THERE had been great exaggeration about the level of health costs that the ageing population would impose on the general workforce, opposition spokeswoman for seniors Senator Bronwyn Bishop said.
Speaking after a seniors forum at Hamilton yesterday, Senator Bishop said only 20 per cent of the increase in the nation’s health bill was due to the ageing population.
Senator Bishop said she was determined to dispel perceptions of seniors as a burden and increase the appreciation of the contribution they made to society.
Seniors felt they were not valued by Prime Minister Julia Gillard, she said.
“They feel they are not on her horizon.”
Senator Bishop said she was on a mission to make it as unacceptable to be ageist as it was to be sexist.

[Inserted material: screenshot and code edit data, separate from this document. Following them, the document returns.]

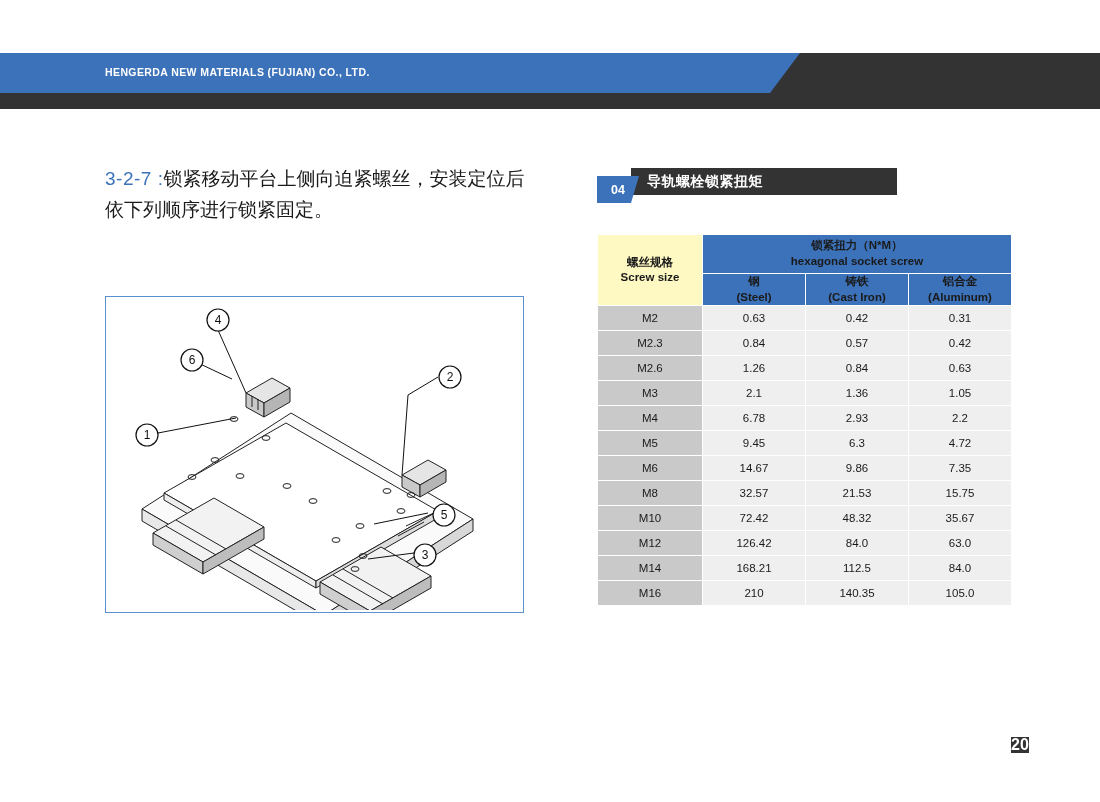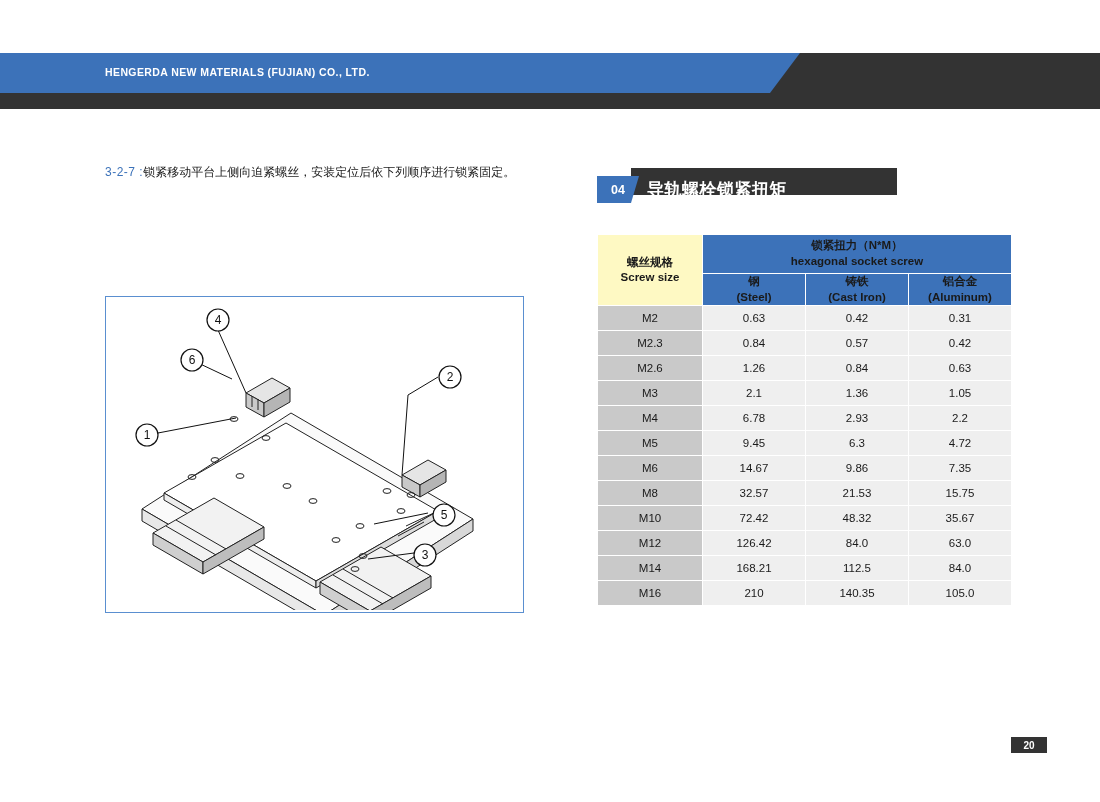--- a/index.html
+++ b/index.html
@@ -65,7 +65,7 @@
     left: 105px;
     top: 163px;
     width: 425px;
-    font-size: 12px;
+    font-size: 19px;
     line-height: 1.65;
     color: #1a1a1a;
   }

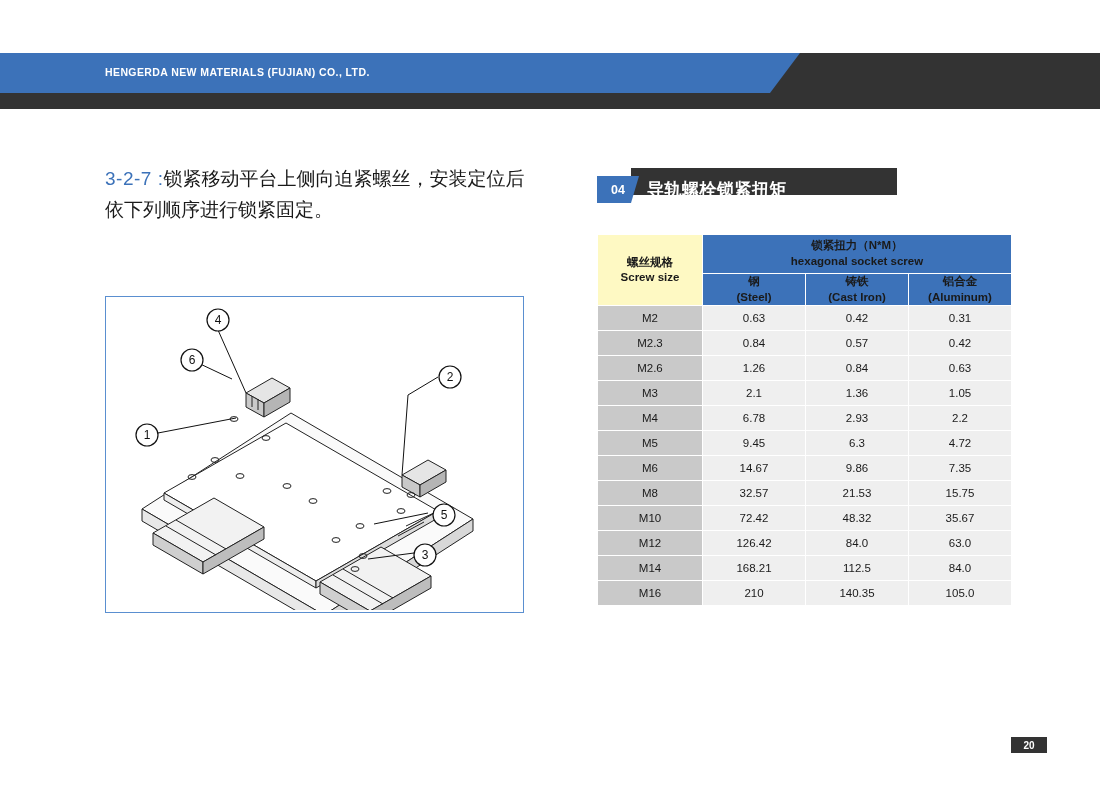--- a/index.html
+++ b/index.html
@@ -126,10 +126,9 @@
     display: flex;
     align-items: center;
     color: #ffffff;
-    font-size: 17px;
+    font-size: 14px;
     font-weight: bold;
     letter-spacing: 0.5px;
-    margin-top: 8px;
   }
 
   table.torque {

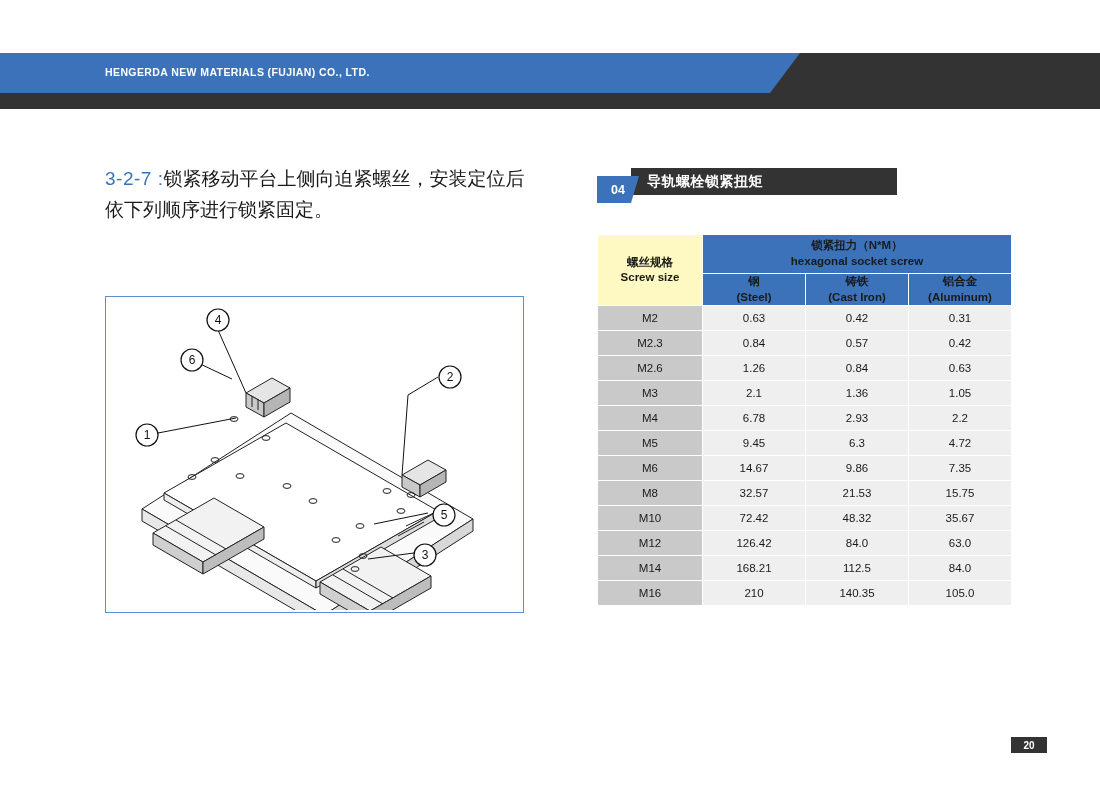--- a/index.html
+++ b/index.html
@@ -189,11 +189,11 @@
     position: absolute;
     left: 1011px;
     top: 737px;
-    width: 36px;
+    width: 18px;
     height: 16px;
     background: #333333;
     color: #ffffff;
-    font-size: 10px;
+    font-size: 16px;
     font-weight: bold;
     display: flex;
     align-items: center;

“Senior Australians have enormous knowledge and wisdom,” she said.
“If we are truly to be a unified society, everyone’s voice has to be heard.
“Forty per cent of voters are over the age of 50.
“It is a vital voice.
“No government can afford to ignore it.”
Breaking down barriers to mature age employment was among the goals of the federal opposition, she said.
It aimed to achieve that by paying employers $3250 if they employed someone for at least six months who had been receiving a welfare payment.
Senator Bishop said the impact of the carbon tax on the cost of living was among the issues raised at the Hamilton seniors forum that was attended by more than 70 people.
“People are generally concerned on a whole range of issues, the direction the country is taking, the debt the country is being plunged into,” she said.
“They want an election as soon as possible.”
She said the increase in the cost of living flowing from the carbon tax was felt particularly hard by seniors because many of them were on fixed incomes. “There’s more of their disposable income taken up with bills.”
Senator Bishop also attended a lunch at Dunkeld where people expressed concern about “the government tampering with the superannuation system and where their investments were placed”.
“There’s a need for trade union-dominated superannuation funds to come under corporation law,” she said.